County plan promises jobs and a big buildout

On paper, Imperial County’s Lithium Valley Specific Plan is massive. The proposal would open about 51,000 acres along the Salton Sea to geothermal power, lithium extraction and related industries. County draft documents for the Lithium Valley effort project up to 40,000 jobs tied to the buildout, including roughly 10,000 temporary construction positions, according to county materials.

Tax law aims to keep revenue local

State lawmakers tried to lock in local benefits in 2022. California’s lithium extraction excise tax sends 80% of the revenue to the county where the lithium is produced and requires that at least 30% of the county’s share go to communities most directly affected by extraction. That breakdown is spelled out in the Lithium Extraction Excise Tax Law in the California Revenue and Taxation Code.

Industry still working on financing and permits

On the ground, however, the lithium rush is still more promise than paycheck. Capital & Main reports that some developers in the Salton Sea area have yet to secure full project financing, and none of the companies working locally has begun sustained commercial lithium extraction. Technical hurdles, permitting and water-supply questions, along with legal challenges, continue to keep big money on a cautious leash.
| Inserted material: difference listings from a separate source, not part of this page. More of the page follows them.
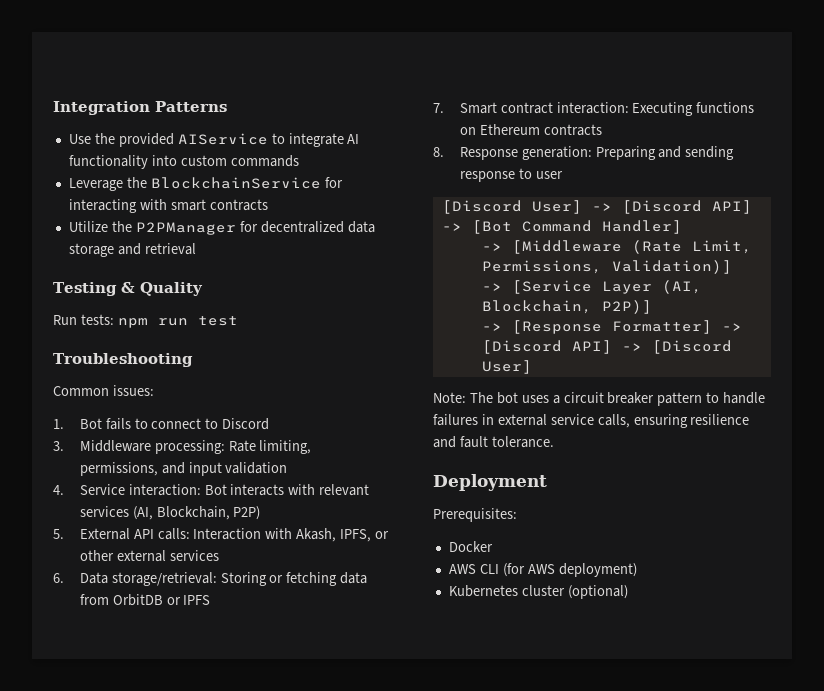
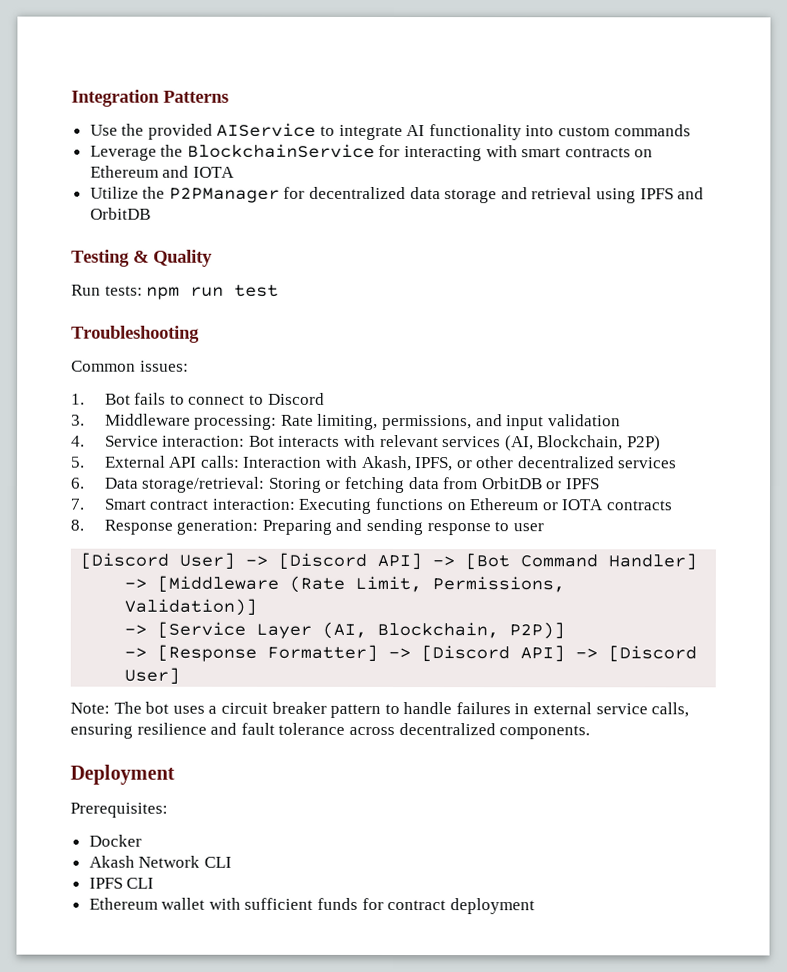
- Leverage the BlockchainService for interacting with smart contracts
+ Leverage the BlockchainService for interacting with smart contracts on Ethereum and IOTA
- Utilize the P2PManager for decentralized data storage and retrieval
+ Utilize the P2PManager for decentralized data storage and retrieval using IPFS and OrbitDB
- 5. External API calls: Interaction with Akash, IPFS, or other external services
+ 5. External API calls: Interaction with Akash, IPFS, or other decentralized services
- 7. Smart contract interaction: Executing functions on Ethereum contracts
+ 7. Smart contract interaction: Executing functions on Ethereum or IOTA contracts
- Note: The bot uses a circuit breaker pattern to handle failures in external service calls, ensuring resilience and fault tolerance.
+ Note: The bot uses a circuit breaker pattern to handle failures in external service calls, ensuring resilience and fault tolerance across decentralized components.
- AWS CLI (for AWS deployment)
- Kubernetes cluster (optional)
+ Akash Network CLI
+ IPFS CLI
+ Ethereum wallet with sufficient funds for contract deployment

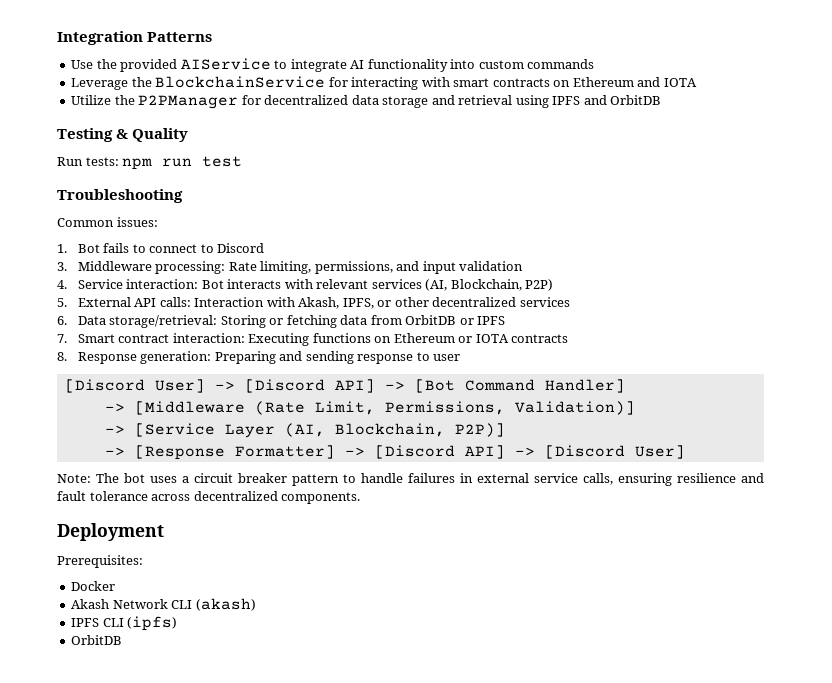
- Akash Network CLI
+ Akash Network CLI (akash)
- IPFS CLI
- Ethereum wallet with sufficient funds for contract deployment
+ IPFS CLI (ipfs)
+ OrbitDB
Locals want concrete investment, not promises

For Hernandez and her regulars, tax formulas and job projections take a back seat to basics like fixing what is broken, keeping utilities reliable and landing real local jobs. As Times of San Diego notes, Hernandez at one point put the Buckshot up for sale, a move that highlights the financial squeeze on small business owners in a place where the unemployment rate sat at 16.5% in April 2026. That kind of jobless number helps explain why talk of future lithium work still gets a hearing from residents who are looking for paychecks now, not in some distant boom time.

Legal challenges and the public review process

The rollout has already triggered courtroom battles and long public reviews. Community groups including Comité Cívico del Valle and Earthworks have challenged project approvals under CEQA, and courts have been asked to sort out those claims, according to reporting by inewsource. At the same time, Imperial County has pressed ahead on its own rules: on May 12, 2026, the Board of Supervisors adopted a Lithium Valley Construction Workforce Ordinance intended to prioritize local hiring and apprenticeship pathways as projects move forward.

For now, the Buckshot doubles as an unofficial barometer for Lithium Valley’s progress. The suits and supervisors may order the carne asada, but residents say the real measure will be whether county planning, the new tax structure and the ongoing legal fights actually produce sidewalks, a reopened post office and steady paychecks, instead of just another round of speeches. How Imperial County navigates its permitting process and the court challenges around it will help determine whether Niland’s lone diner ever sees more than a trickle of the prosperity it has been promised.